Whilst, for some, affirmation may work out fine and they can be happily affirmed into transition, and for others they are able to change their mind regardless of intervention, where is the valuing of those people who are more vulnerable? The cautionary space held for those bodies who once transformed, cannot be recovered no matter how big the regret? In any other area of health care, incorrectly utilising ‘affirmation’ as a therapeutic technique just once in connection with this type of irreversible harm would be legitimate cause for professional inquiry. Never mind having it happen so frequently it becomes able to held as a percentage and its accuracy the subject of debate. Primum non nocere.


In the story of the pied piper the community did not want to live with the rats, or pay for their removal. Clinical Psychology as a community does not seem to be curious about our unconscious group processes (our rats).

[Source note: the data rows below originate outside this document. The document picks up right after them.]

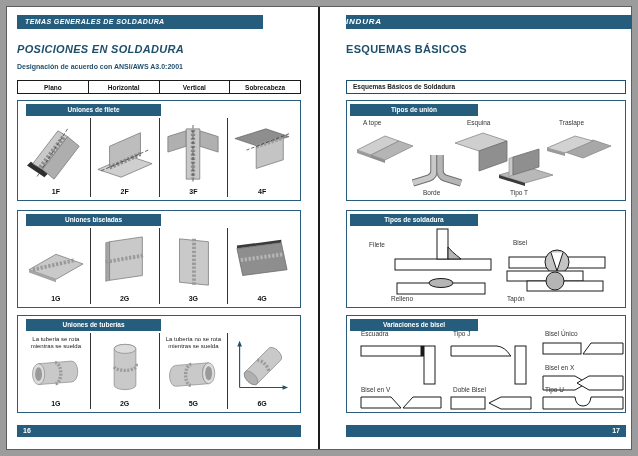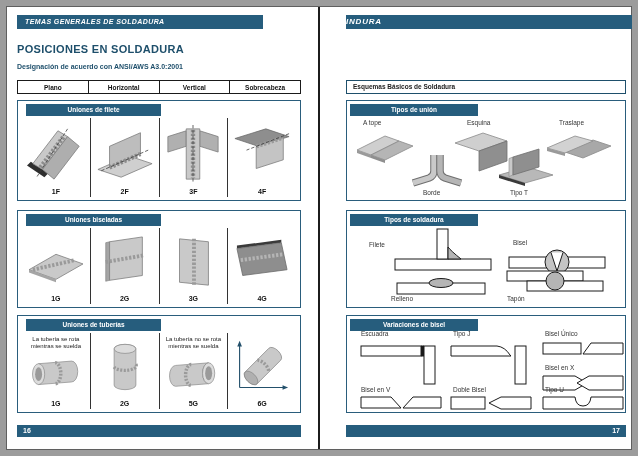--- a/index.html
+++ b/index.html
@@ -38,7 +38,7 @@
 
   <div class="page page-l">
     <div class="hbar hbar-l">TEMAS GENERALES DE SOLDADURA</div>
-    <div class="ptitle" style="left:10px;">POSICIONES EN SOLDADURA</div>
+    <div class="ptitle" style="left:10px;font-style:italic;">POSICIONES EN SOLDADURA</div>
     <div class="subtitle">Designación de acuerdo con ANSI/AWS A3.0:2001</div>
 
     <div class="postable">

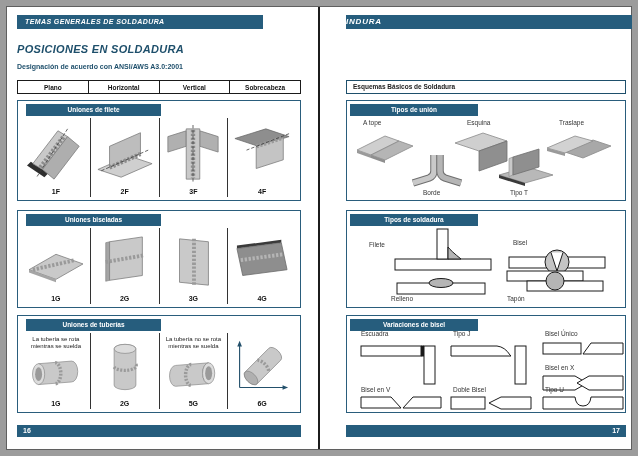--- a/index.html
+++ b/index.html
@@ -182,6 +182,7 @@
 
   <div class="page page-r">
     <div class="hbar hbar-r">INDURA</div>
+    <div class="ptitle" style="left:26px;">ESQUEMAS BÁSICOS</div>
     <div class="subhead">Esquemas Básicos de Soldadura</div>
 
     <div class="secbox" style="left:26px;top:93px;width:280px;height:101px;">

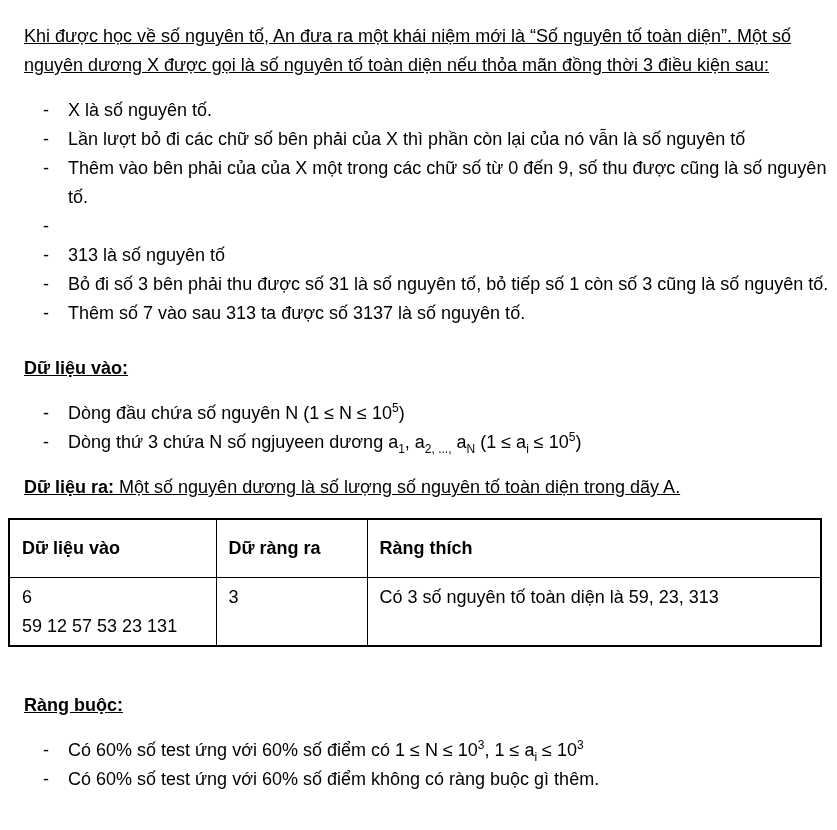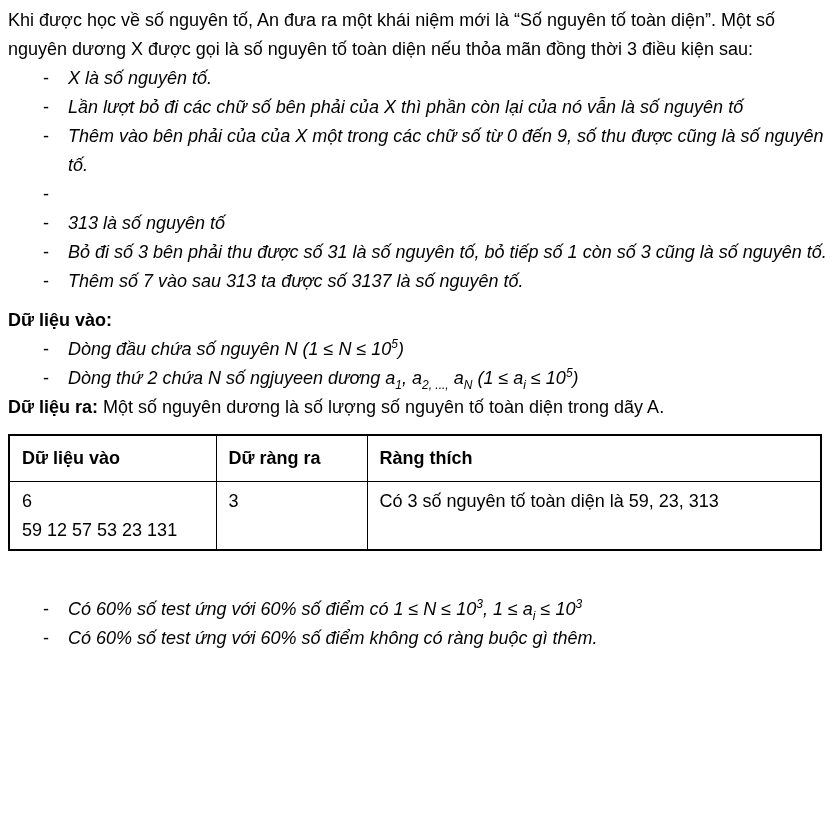--- a/index.html
+++ b/index.html
@@ -20,7 +20,7 @@
     padding: 6px 8px 0 8px;
     overflow: hidden;
   }
-  p { margin: 0; }
+  p { margin: 16px; text-decoration: underline; }
   b { font-weight: bold; }
   sub, sup {
     font-size: 12px;

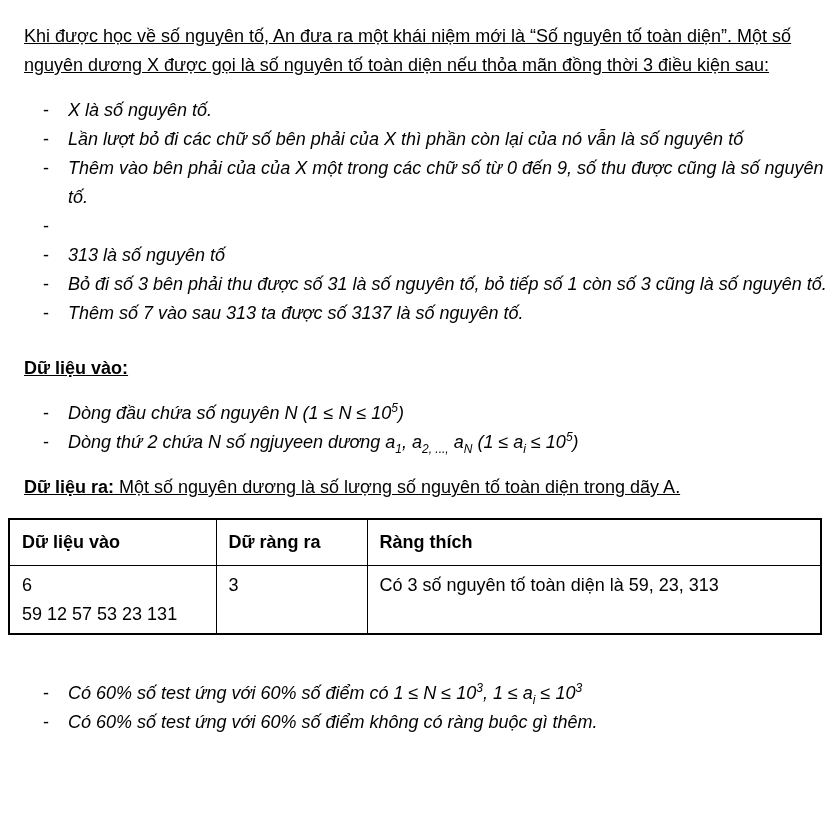--- a/index.html
+++ b/index.html
@@ -35,7 +35,7 @@
     flex: 0 0 25px;
     width: 25px;
   }
-  .li .txt { flex: 1 1 auto; font-style: italic; }
+  .li .txt { flex: 1 1 auto; }
   .spacer { height: 10px; }
   table.example-table {
     border-collapse: collapse;

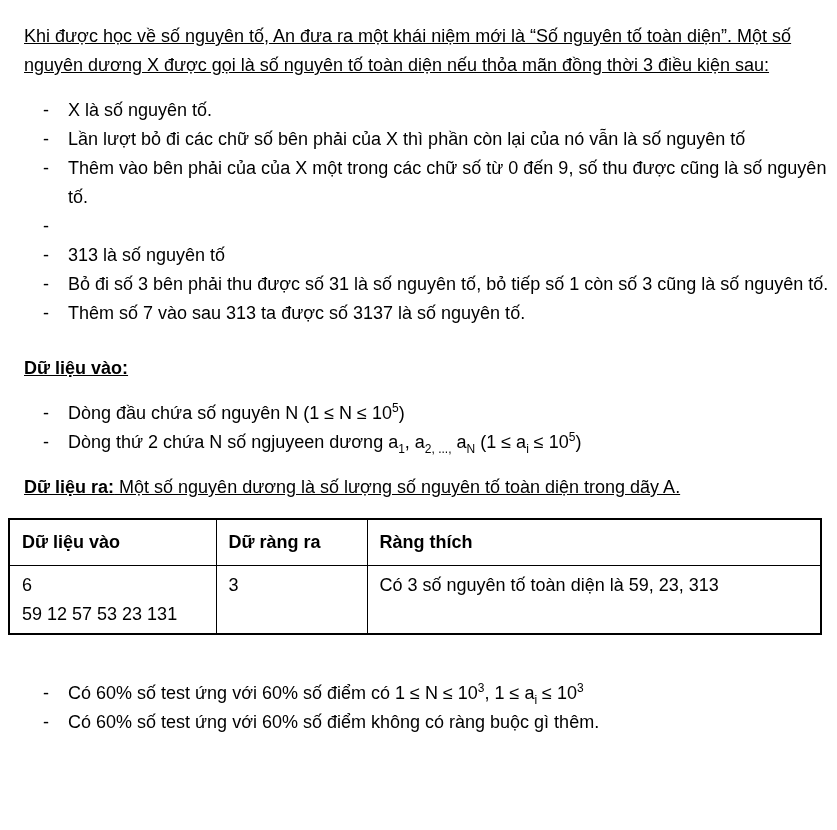--- a/index.html
+++ b/index.html
@@ -113,7 +113,7 @@
     </div>
     <div class="li">
       <span class="dash">-</span>
-      <div class="txt"><span>Dòng thứ 2 chứa N số ngjuyeen dương a</span><sub>1</sub><span>, a</span><sub>2, ...,</sub><span> a</span><sub>N</sub><span> (1 ≤ a</span><sub>i</sub><span> ≤ 10</span><sup>5</sup><span>)</span></div>
+      <div class="txt"><span>Dòng thứ 3 chứa N số ngjuyeen dương a</span><sub>1</sub><span>, a</span><sub>2, ...,</sub><span> a</span><sub>N</sub><span> (1 ≤ a</span><sub>i</sub><span> ≤ 10</span><sup>5</sup><span>)</span></div>
     </div>
   </div>
 

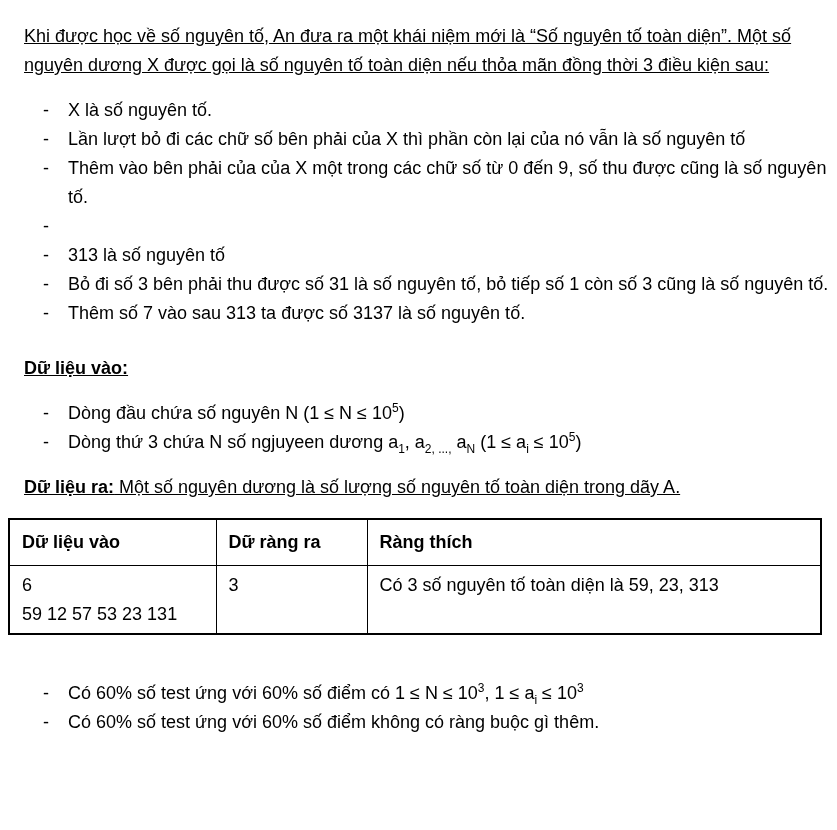--- a/index.html
+++ b/index.html
@@ -52,7 +52,7 @@
   }
   table.example-table th {
     font-weight: bold;
-    padding: 8px 12px;
+    padding: 14px 12px;
   }
   table.example-table td {
     padding: 5px 12px 4px 12px;

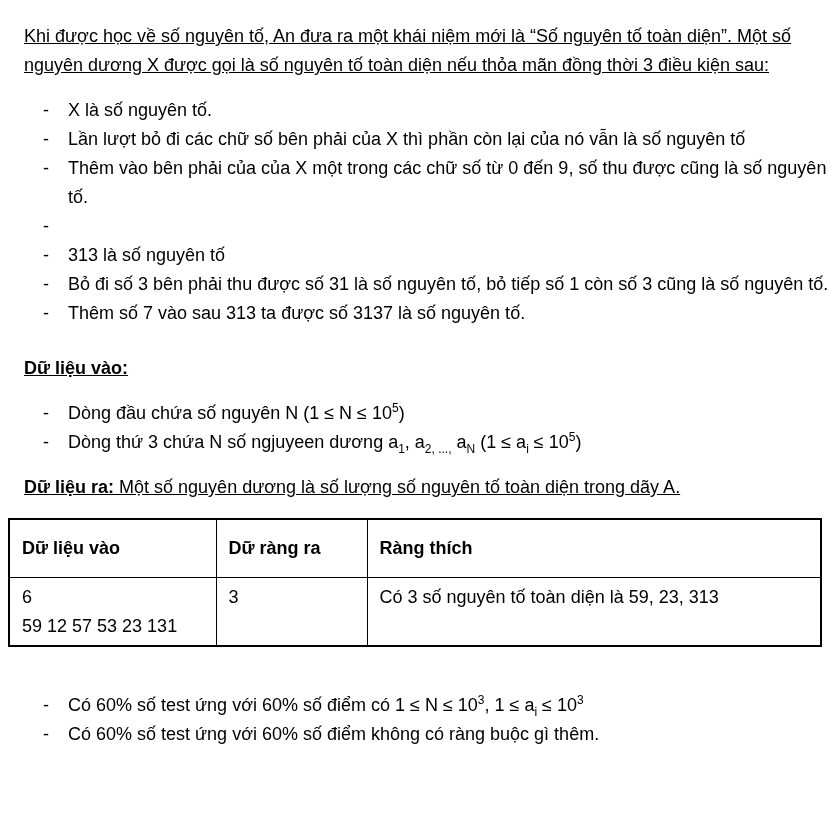--- a/index.html
+++ b/index.html
@@ -145,6 +145,7 @@
   </table>
 
   <div class="constraints-block">
+    <p><b>Ràng buộc:</b></p>
     <div class="ul">
       <div class="li">
         <span class="dash">-</span>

One example of this is evidenced in our lack of conversation about money and how instead we try to encourage a culture where some people do not need to pay or get paid. We dismiss the importance of reflecting on what this might do to the relationships in our groups and work environments. We ignore how money transforms our understanding of value and our relationship to ambivalence, struggle, complaint and whistleblowing. We are not then able to recognize the value of these experiences when presented in our work groups and importantly in our therapeutic relationships. Instead of doing the dirty work of containment we prefer the effort free approach of affirmation. Worryingly it is the people we are responsible to care for that must absorb for impact when this goes wrong.